Robots that learn

We’ve created a robotics system, trained entirely in simulation and deployed on a physical robot, which can learn a new task after seeing it done once.

The system is powered by two neural networks: a vision network and an imitation network.

The vision network ingests an image from the robot’s camera and outputs state representing the positions of the objects. As before⁠(opens in a new window), the vision network is trained with hundreds of thousands of simulated images with different perturbations of lighting, textures, and objects. (The vision system is never trained on a real image.)

The imitation network observes a demonstration, processes it to infer the intent of the task, and then accomplishes the intent starting from another starting configuration. Thus, the imitation network must generalize the demonstration to a new setting. But how does the imitation network know how to generalize?

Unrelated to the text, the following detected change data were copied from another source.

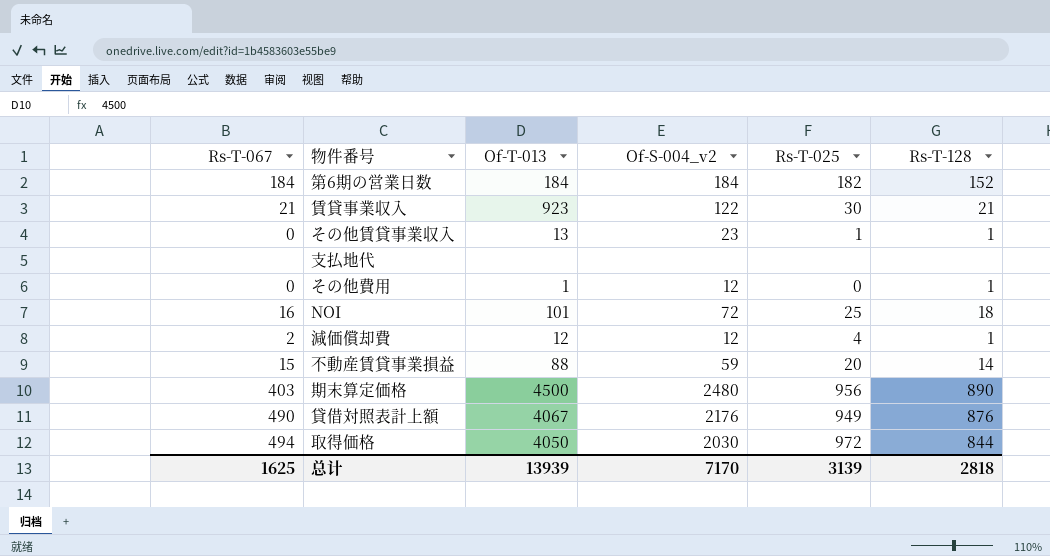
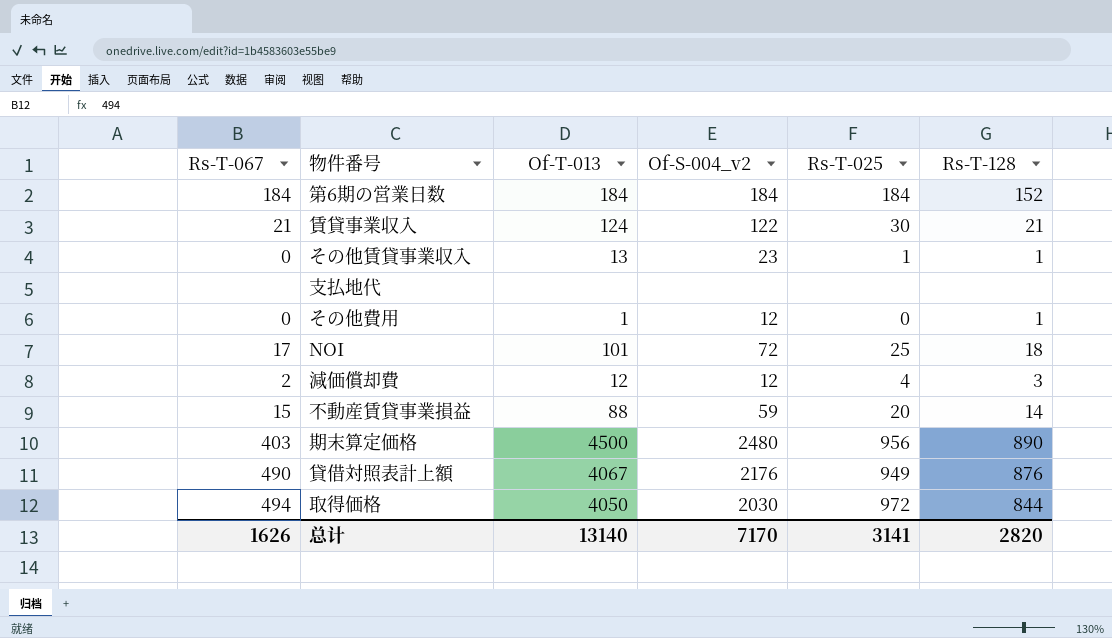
第6期の営業日数 | Rs-T-025: 182 -> 184
賃貸事業収入 | Of-T-013: 923 -> 124
NOI | Rs-T-067: 16 -> 17
減価償却費 | Rs-T-128: 1 -> 3
总计 | Rs-T-067: 1625 -> 1626
总计 | Of-T-013: 13939 -> 13140
总计 | Rs-T-025: 3139 -> 3141
总计 | Rs-T-128: 2818 -> 2820

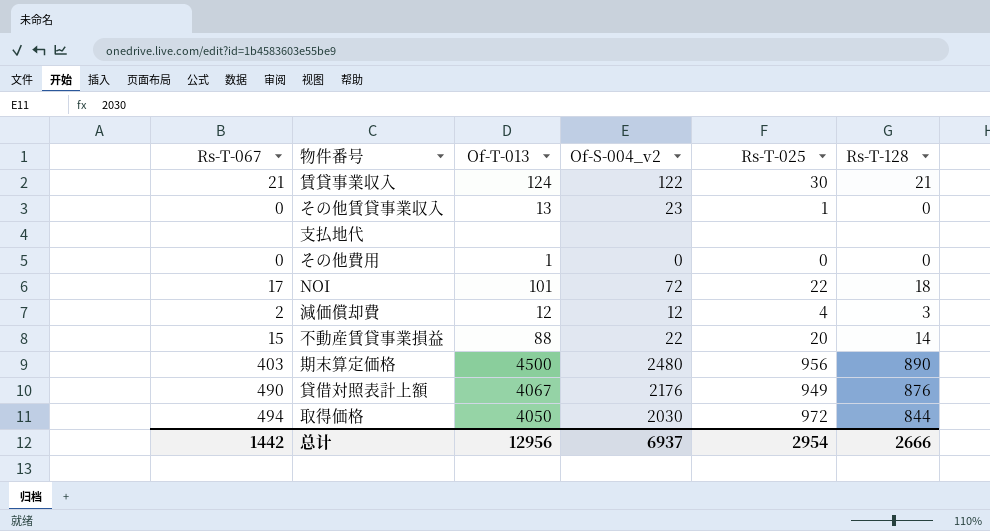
row 第6期の営業日数: 184 | 184 | 184 | 184 | 152 -> none
その他賃貸事業収入 | Rs-T-128: 1 -> 0
その他費用 | Of-S-004_v2: 12 -> 0
その他費用 | Rs-T-128: 1 -> 0
NOI | Rs-T-025: 25 -> 22
不動産賃貸事業損益 | Of-S-004_v2: 59 -> 22
总计 | Rs-T-067: 1626 -> 1442
总计 | Of-T-013: 13140 -> 12956
总计 | Of-S-004_v2: 7170 -> 6937
总计 | Rs-T-025: 3141 -> 2954
总计 | Rs-T-128: 2820 -> 2666

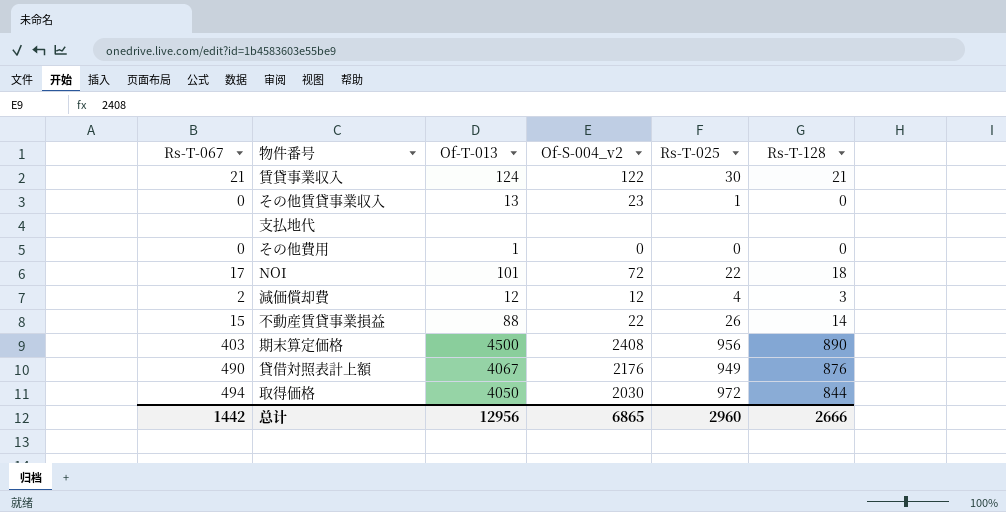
不動産賃貸事業損益 | Rs-T-025: 20 -> 26
期末算定価格 | Of-S-004_v2: 2480 -> 2408
总计 | Of-S-004_v2: 6937 -> 6865
总计 | Rs-T-025: 2954 -> 2960

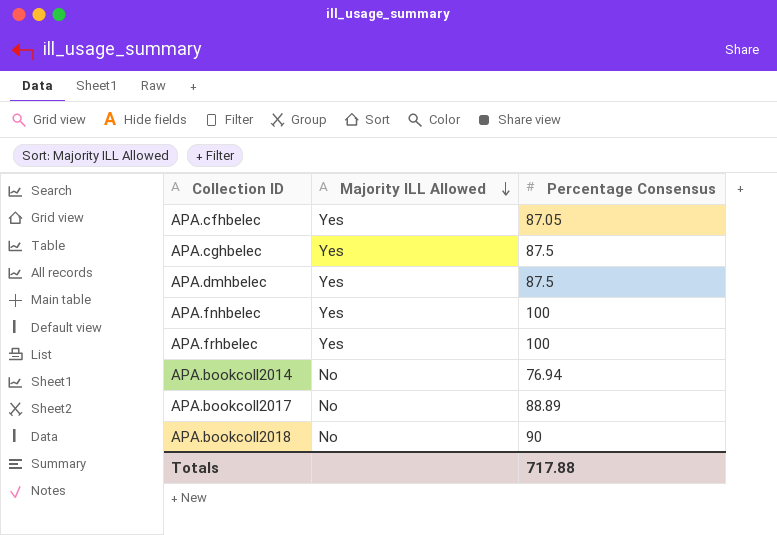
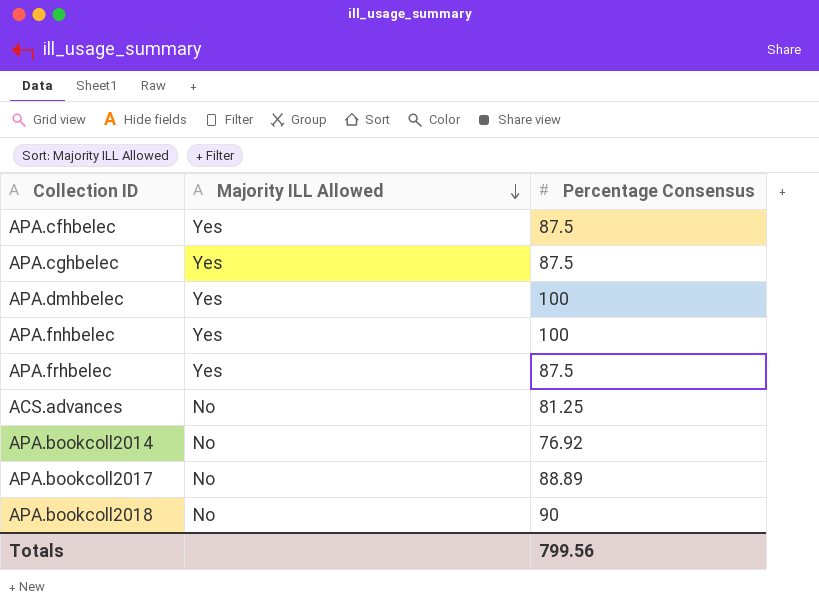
APA.cfhbelec | Percentage Consensus: 87.05 -> 87.5
APA.dmhbelec | Percentage Consensus: 87.5 -> 100
APA.frhbelec | Percentage Consensus: 100 -> 87.5
row ACS.advances: none -> No | 81.25
APA.bookcoll2014 | Percentage Consensus: 76.94 -> 76.92
Totals | Percentage Consensus: 717.88 -> 799.56

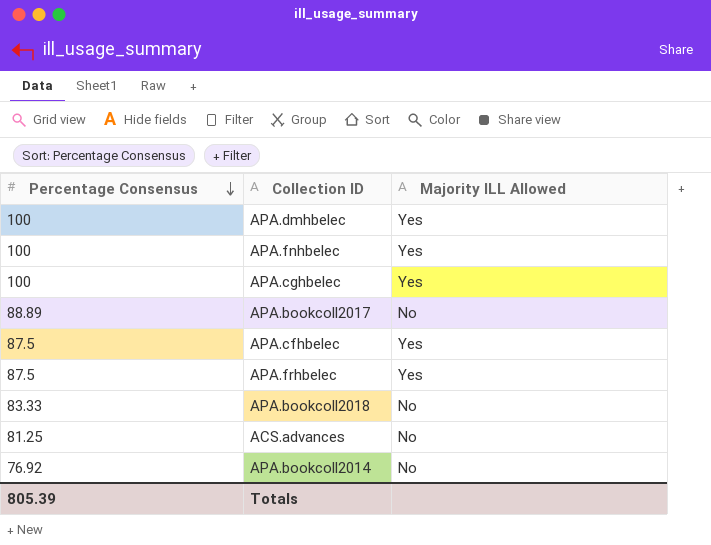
row order: Majority ILL Allowed descending -> Percentage Consensus descending
column Percentage Consensus | position: 3 -> 1
APA.cghbelec | Percentage Consensus: 87.5 -> 100
APA.bookcoll2018 | Percentage Consensus: 90 -> 83.33
Totals | Percentage Consensus: 799.56 -> 805.39

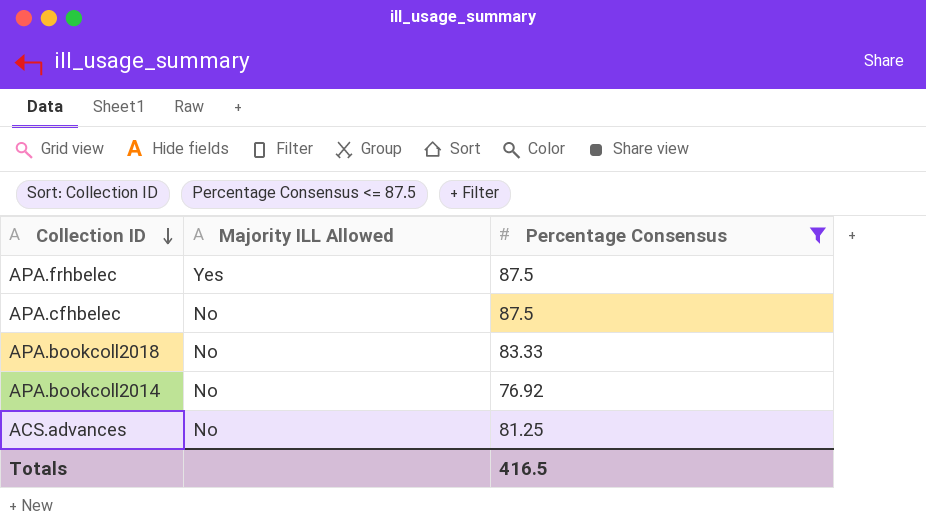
filter: none -> Percentage Consensus <= 87.5
row order: Percentage Consensus descending -> Collection ID descending
column Percentage Consensus | position: 1 -> 3
APA.cfhbelec | Majority ILL Allowed: Yes -> No
Totals | Percentage Consensus: 805.39 -> 416.5

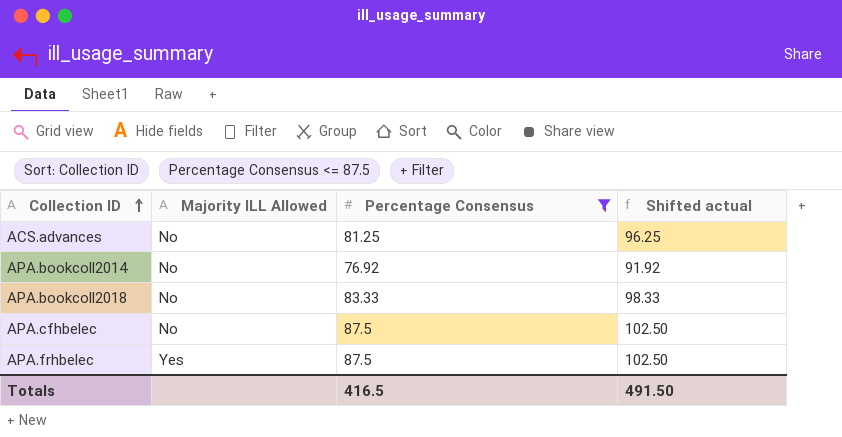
row order: Collection ID descending -> Collection ID ascending
column Shifted actual | formula: none -> [Percentage Consensus] + 15

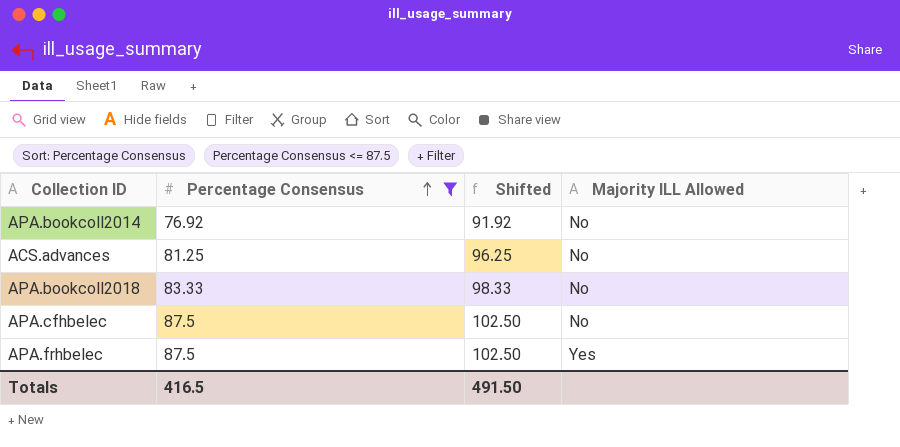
row order: Collection ID ascending -> Percentage Consensus ascending
column name: Shifted actual -> Shifted
column Majority ILL Allowed | position: 2 -> 4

The network learns this from the distribution of training examples. It is trained on dozens of different tasks with thousands of demonstrations for each task. Each training example is a pair of demonstrations that perform the same task. The network is given the entirety of the first demonstration and a single observation from the second demonstration. We then use supervised learning to predict what action the demonstrator took at that observation. In order to predict the action effectively, the robot must learn how to infer the relevant portion of the task from the first demonstration.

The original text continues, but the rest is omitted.